La réponse de l’Ecriture est formelle : ce mal, qui a surpris toute la création, ne doit laisser place à aucune compromission et doit être aussitôt combattu. Dieu se présente donc comme celui qui est avec l’homme dans ce combat. Autrement dit, l’homme découvre ainsi que le combat qu’il mène contre le mal, est aussi celui de Dieu. Ainsi le cri de l’homme est légitime, il rejoint la propre clameur de Dieu.
Nous retrouvons, là, un thème de l’évangéliste Jean, celui de la priorité. Dieu, premier concerné en toute chose, donc aussi dans la question du mal.
« Dieu n’est pas cause du mal, mais il en a fait sa cause. »
Premier touché, il s’empare de cette question, il la fait sienne pour lui apporter la seule vraie réponse. C’est lui, avant tout autre, qui se lève, pour annoncer le salut mystérieux révélé en Christ.

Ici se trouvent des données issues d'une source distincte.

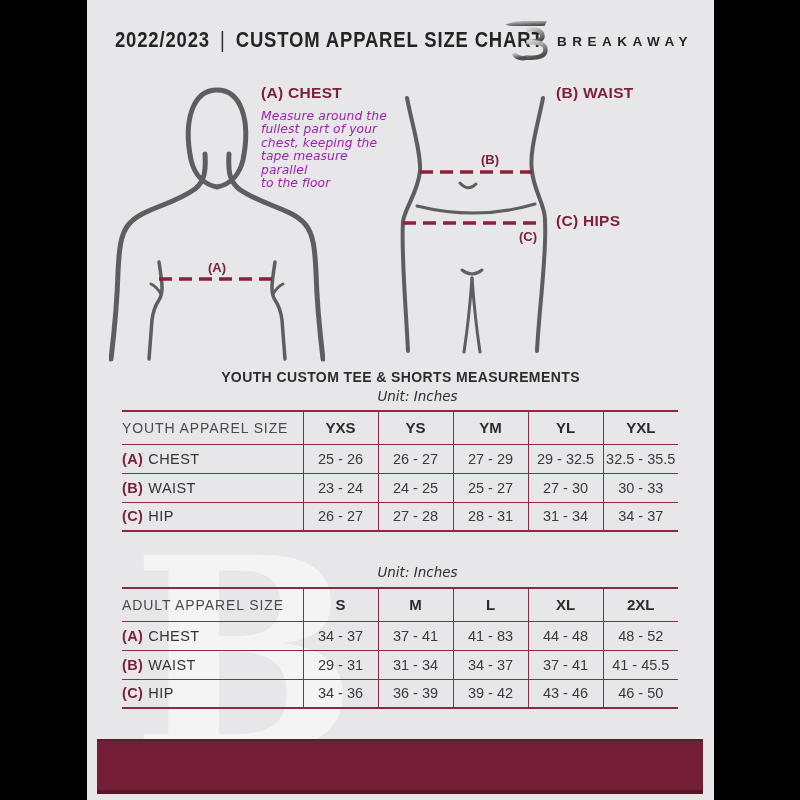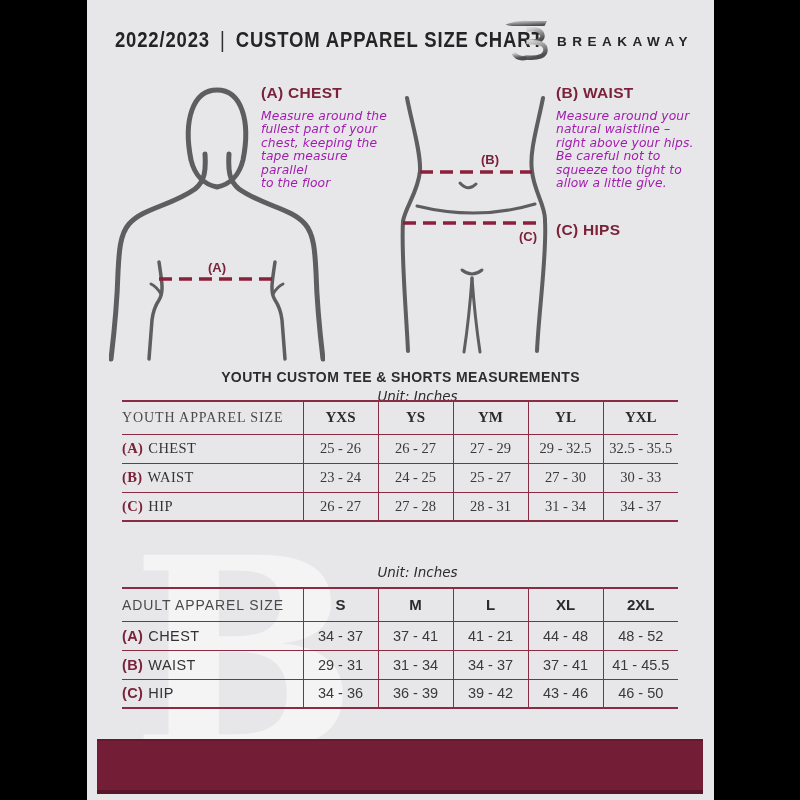"Measure around your" p { html: <p>Measure around your natural waistline – right above your hips. Be careful not to squeeze too tight to allow a little give.</p> -> none }
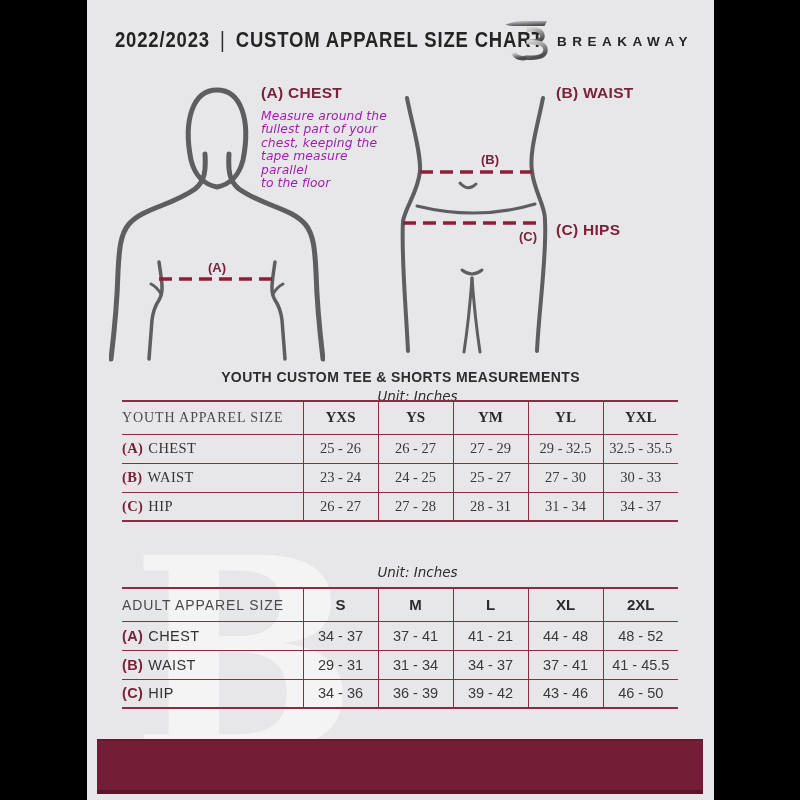"(C) HIPS" .guide-c { top: 221px -> 212px }
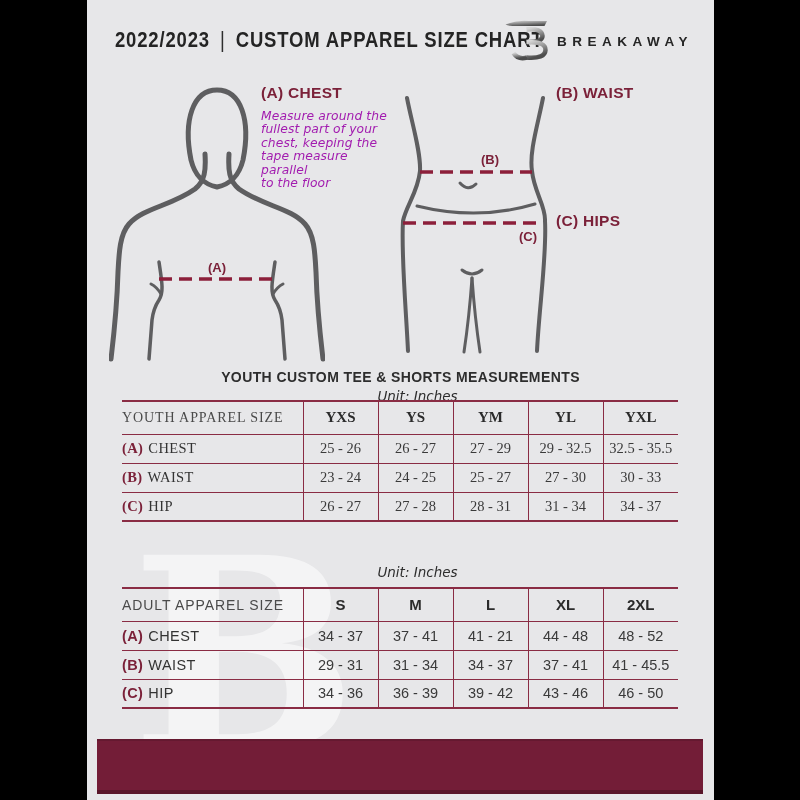"YOUTH APPAREL SIZE" .tbl-youth { font-family: Liberation Serif, serif -> none; top: 400px -> 410px }
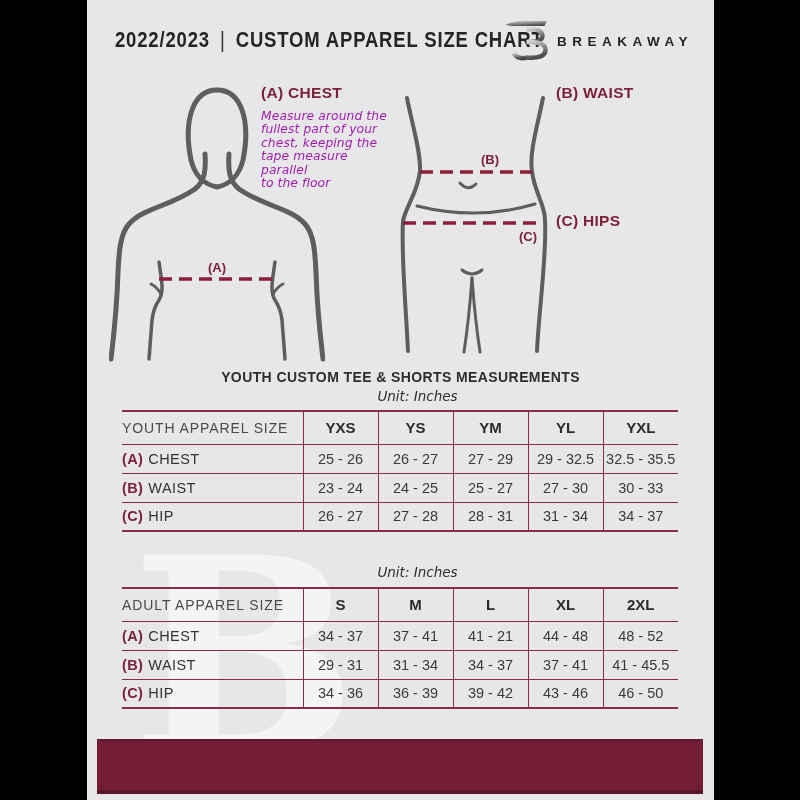"41 - 21" td.val { text: 21 -> 83 }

Ce n’est plus le mal qui est une objection contre Dieu, mais bien plutôt Dieu qui devient l’objection du mal. C’est dire exactement ceci : C’est mon combat que Dieu mène et c’est le combat de Dieu que je mène. Dieu est avec l’homme dans une même adversité et dans une même lutte contre un ennemi commun.
C’est un tout autre Dieu que l’on découvre ici. Celui qui prend le parti des victimes, que nous sommes, se faisant « victime » lui-même et mettant sa puissance à ce service. Quel Dieu autre !
Certes le problème du surgissement du mal n’est pas résolu. Le mystère du mal reste sans réponse.